"The Forest for the Trees"

I just read “The Forest for the Trees” by William Powers and it is a good 101 on forest carbon. In a nutshell, saving forests isn’t currently integrated into market decision-making, but it could be through an appropriately designed carbon market. Here's a sample (it could clearly use more paragraph breaks - I will try to highlight to break it up).
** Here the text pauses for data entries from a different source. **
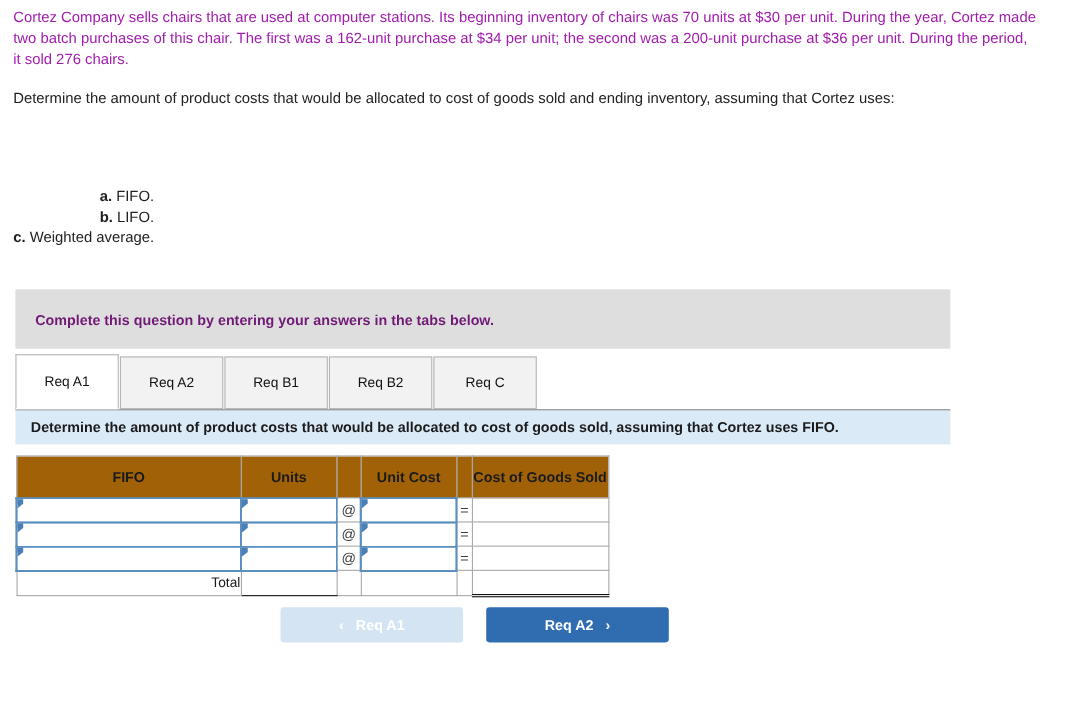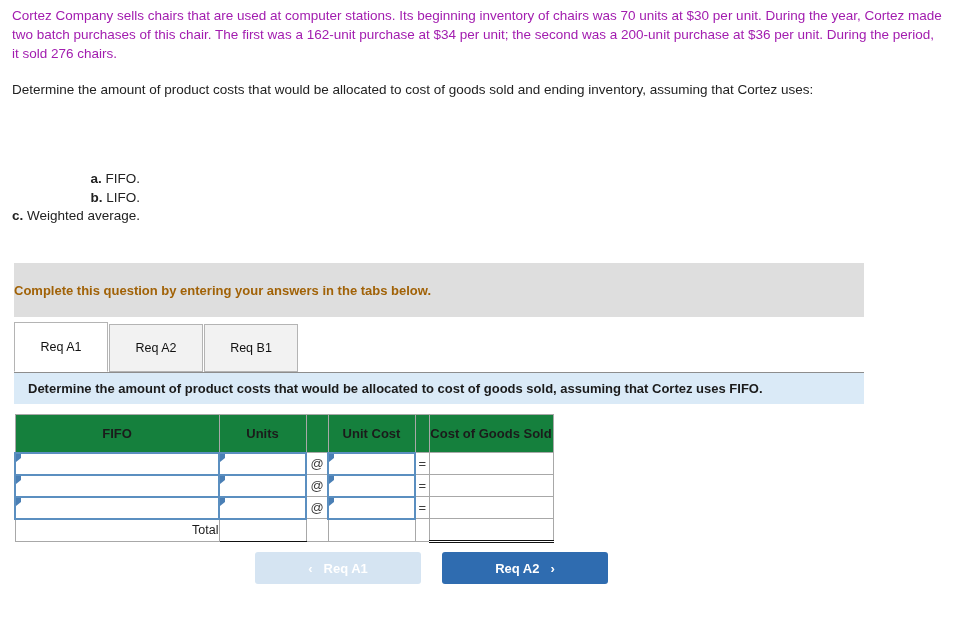--- a/index.html
+++ b/index.html
@@ -64,9 +64,10 @@
     align-items: center;
   }
   .gray-bar-text {
-    font-size: 13px;
-    font-weight: bold;
-    color: #a16207;
+    padding-left: 18px;
+    font-size: 13px;
+    font-weight: bold;
+    color: #701a75;
   }
 
   

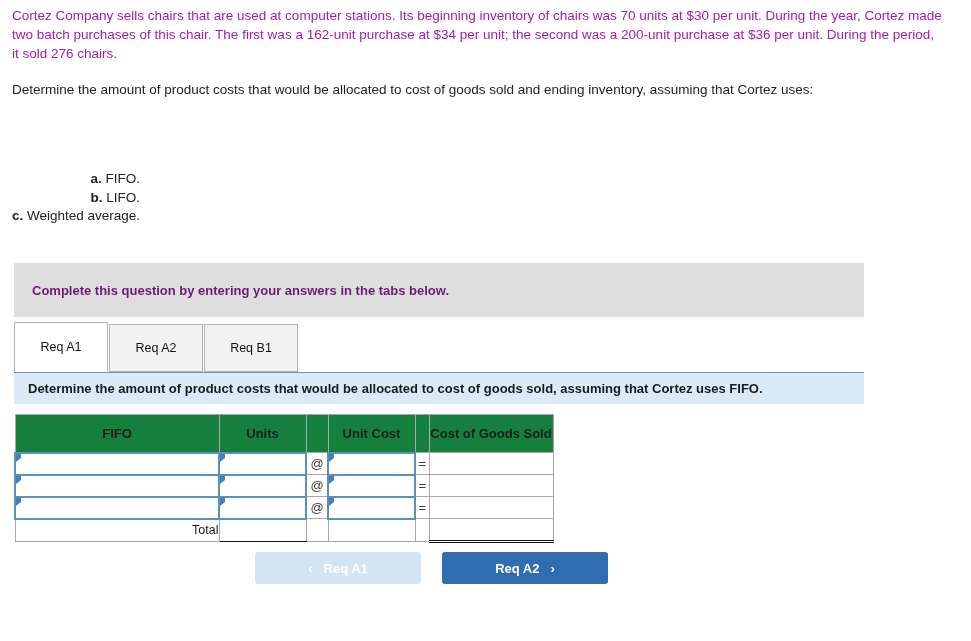--- a/index.html
+++ b/index.html
@@ -259,6 +259,9 @@
     </div>
   <div class="tab">
       <span>Req B1</span>
+    </div>
+  <div class="tab">
+      <span>Req B2</span>
     </div>
 </div>
 

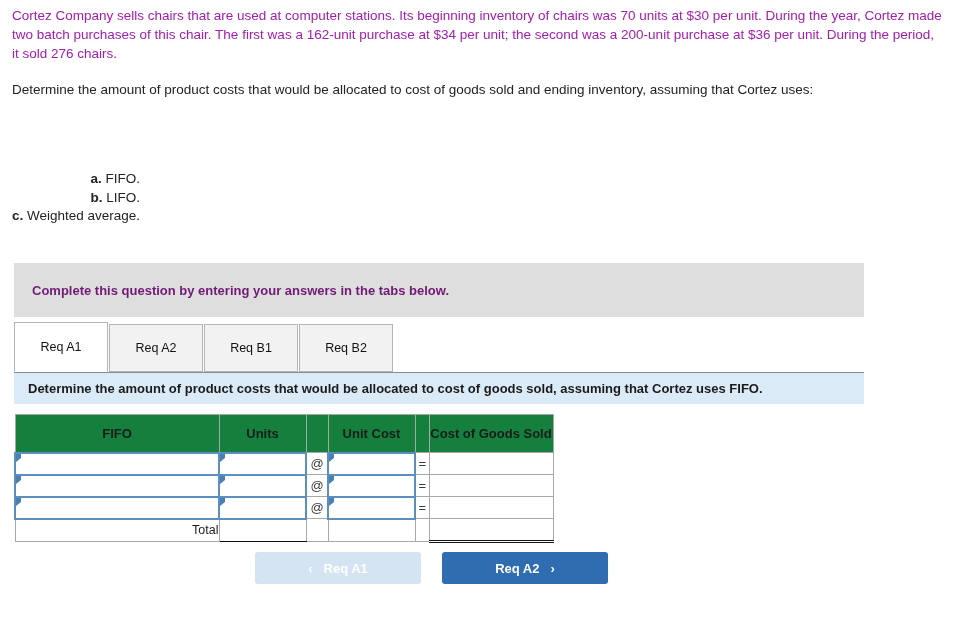--- a/index.html
+++ b/index.html
@@ -262,6 +262,9 @@
     </div>
   <div class="tab">
       <span>Req B2</span>
+    </div>
+  <div class="tab">
+      <span>Req C</span>
     </div>
 </div>
 

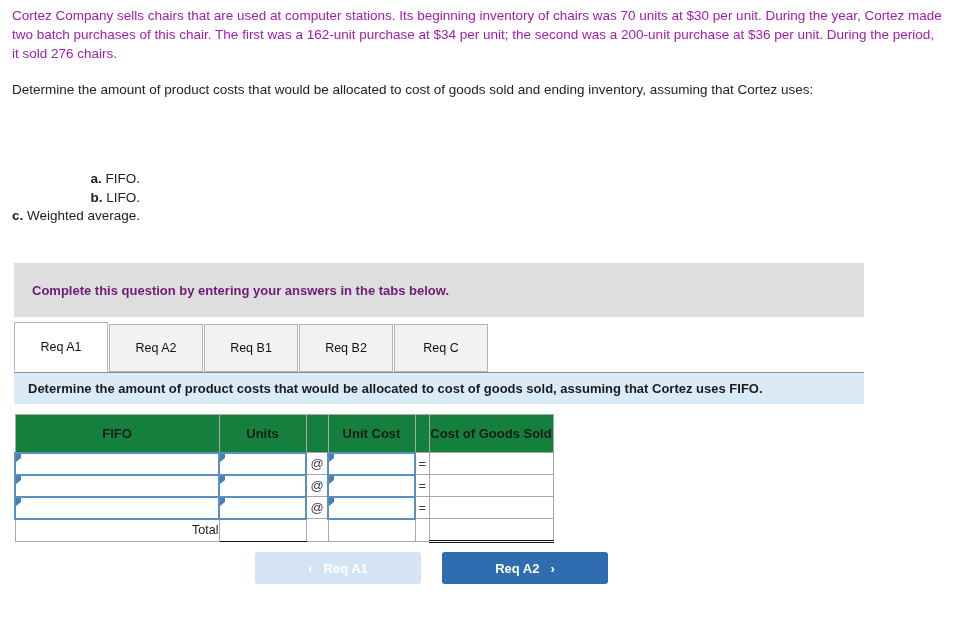--- a/index.html
+++ b/index.html
@@ -138,7 +138,7 @@
     box-sizing: border-box;
   }
   .answer-table thead th {
-    background: #15803d;
+    background: #a16207;
     color: #1b1b1b;
     font-weight: bold;
     font-size: 13px;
The good news stemming from [the Coase] theorem is that it makes preventing deforestation a viable — and relatively affordable — complement to time and cost-intensive traditional climate change approaches, which seek to reduce emissions from economic activity, such as manufacturing. Tropical forests are currently being destroyed for very little profit. One hectare of rainforest cleared for ranchland crops or palm oil plantations yields as little as $25 or as much as $3,000, respectively. The latter is certainly a good sum, yet requires significant investment of materials, agriculture, and production to reap the rewards; but even the former can be a windfall amount for a poor Amazonian peasant, enough to feed a family for a month. On global markets, however, this resource is monumentally underpriced. On the European cap-and-trade carbon market (the European Trading System, or ETS), the right to emit one ton of carbon dioxide trades today at more than $20. With each hectare of intact rainforest storing around 500 tons of carbon dioxide, that means each hectare has a value of $10,000 as carbon dioxide storage unit, far more than the value of even the most productive tea or soy plantation. As a recent World Bank report put it, “farmers are destroying a $10,000 asset to create one worth $200.” To the peasant farmer or multinational agribusiness, of course, that makes perfect sense, because that $10,000 is still purely theoretical. It can’t put food on the table or deliver dividends to shareholders. The bad news, then, is that these markets—though fundamentally connected by the very fact that climate change is a global problem—remain unlinked.
I also liked this idea – seems like a happy medium on the challenging issue of how many offsets should be allowed:
Since 20 percent of global warming comes from deforestation, under an avoided deforestation system a maximum of 20 percent of any polluter’s emissions reductions toward an overall cap may come from paying to safeguard forest carbon.